In the records below, the lines from the one with "Aquarium Fish Low Maintenance - Bol" through the last are to be printed exactly, and nothing else.

**Data for review**
_____
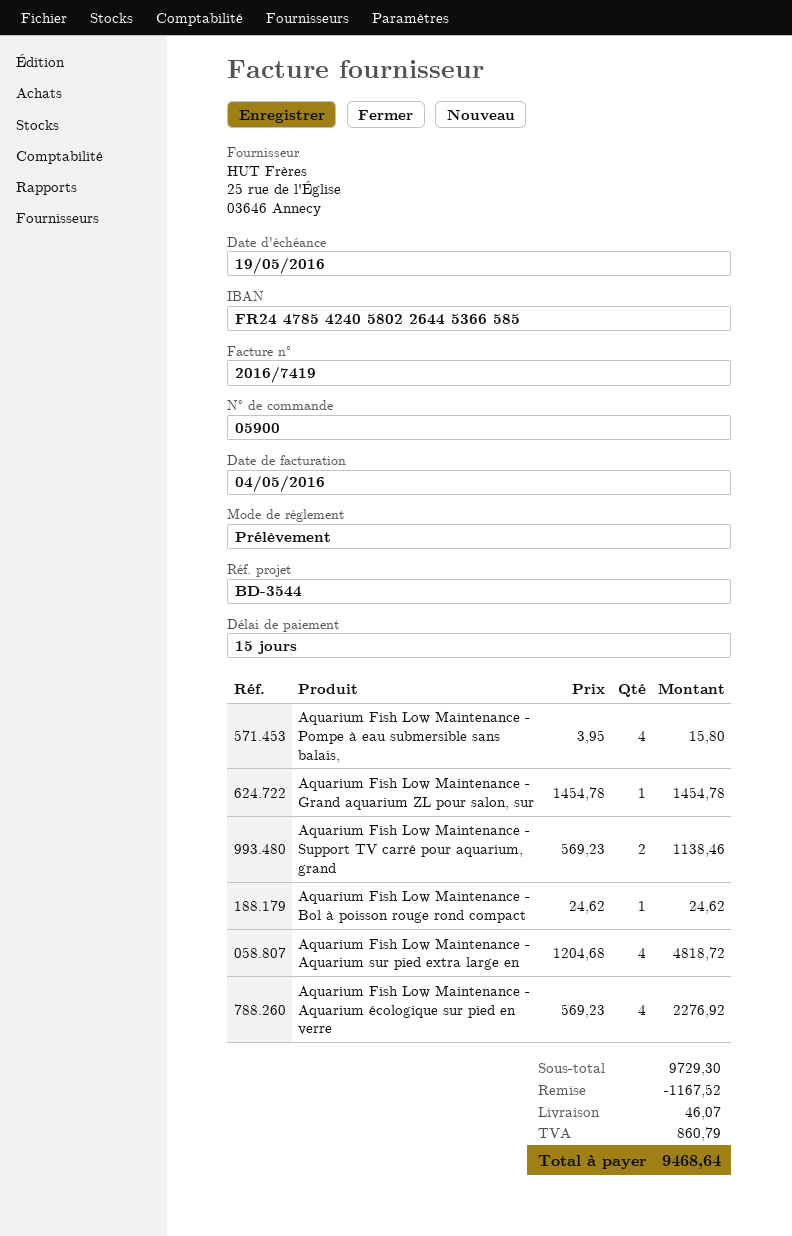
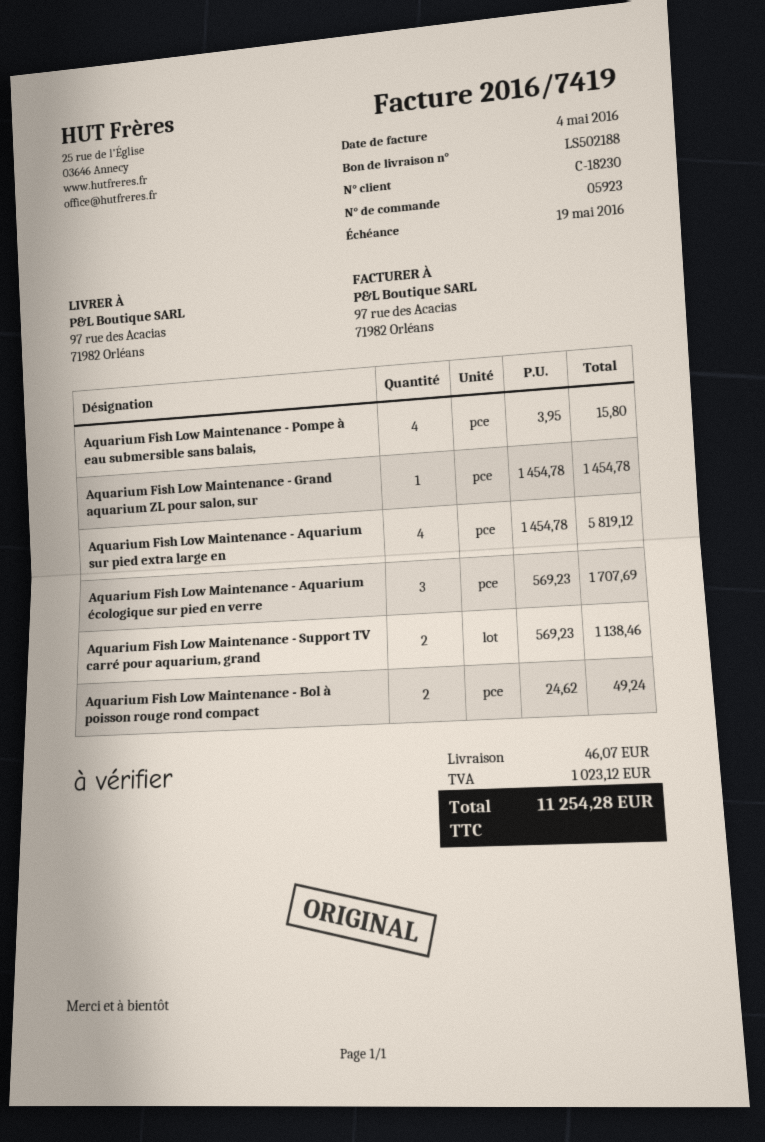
order number: 05900 -> 05923
Aquarium Fish Low Maintenance - Bol à poisson rouge rond compact: 1 x 24.62 = 24.62 -> 2 x 24.62 = 49.24
Aquarium Fish Low Maintenance - Aquarium sur pied extra large en: 4 x 1204.68 = 4818.72 -> 4 x 1454.78 = 5819.12
Aquarium Fish Low Maintenance - Aquarium écologique sur pied en verre: 4 x 569.23 = 2276.92 -> 3 x 569.23 = 1707.69
discount: 1167.52 -> none
tax: 860.79 -> 1023.12
total: 9468.64 -> 11254.28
_____
**Final answer**
Aquarium Fish Low Maintenance - Bol à poisson rouge rond compact: 1 x 24.62 = 24.62 -> 2 x 24.62 = 49.24
Aquarium Fish Low Maintenance - Aquarium sur pied extra large en: 4 x 1204.68 = 4818.72 -> 4 x 1454.78 = 5819.12
Aquarium Fish Low Maintenance - Aquarium écologique sur pied en verre: 4 x 569.23 = 2276.92 -> 3 x 569.23 = 1707.69
discount: 1167.52 -> none
tax: 860.79 -> 1023.12
total: 9468.64 -> 11254.28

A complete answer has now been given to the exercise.